Source material
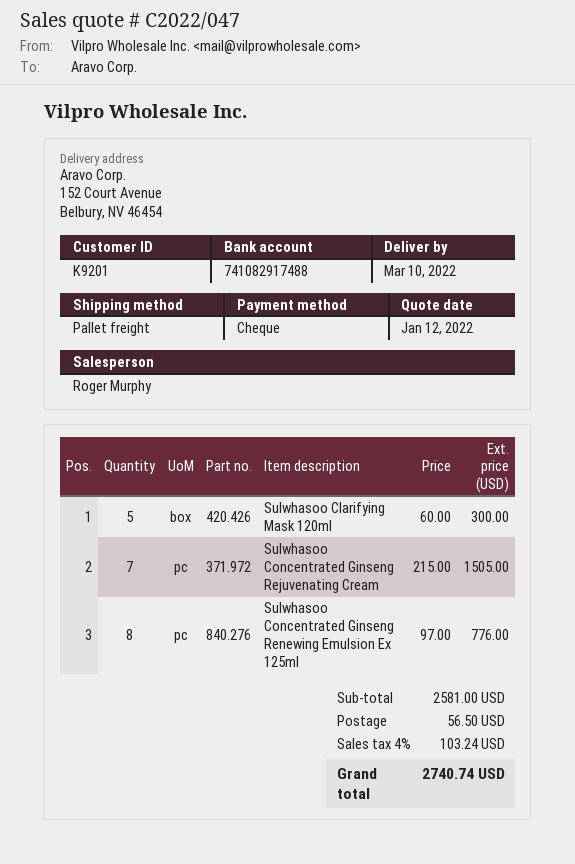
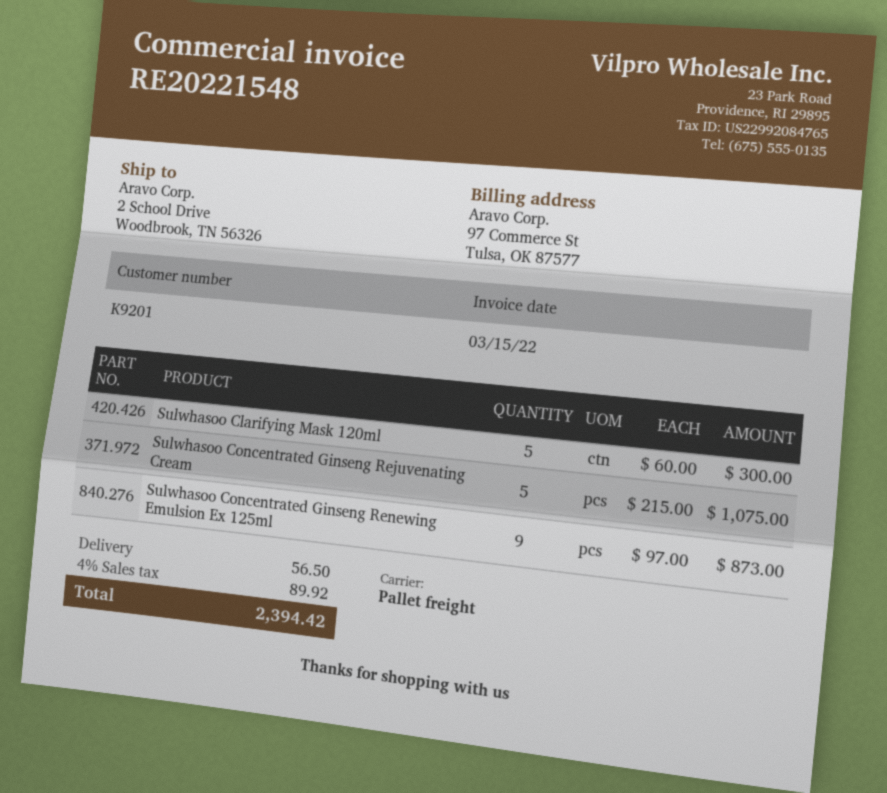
ship to: 152 Court Avenue, Belbury, NV 46454 -> 2 School Drive, Woodbrook, TN 56326
Sulwhasoo Concentrated Ginseng Rejuvenating Cream: 7 x 215.00 = 1505.00 -> 5 x 215.00 = 1075.00
Sulwhasoo Concentrated Ginseng Renewing Emulsion Ex 125ml: 8 x 97.00 = 776.00 -> 9 x 97.00 = 873.00
tax: 4% = 103.24 -> 4% = 89.92
total: 2740.74 -> 2394.42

The task
Write out the whole of the data exactly; the pictures stay out.

Solution for this exercise
ship to: 152 Court Avenue, Belbury, NV 46454 -> 2 School Drive, Woodbrook, TN 56326
Sulwhasoo Concentrated Ginseng Rejuvenating Cream: 7 x 215.00 = 1505.00 -> 5 x 215.00 = 1075.00
Sulwhasoo Concentrated Ginseng Renewing Emulsion Ex 125ml: 8 x 97.00 = 776.00 -> 9 x 97.00 = 873.00
tax: 4% = 103.24 -> 4% = 89.92
total: 2740.74 -> 2394.42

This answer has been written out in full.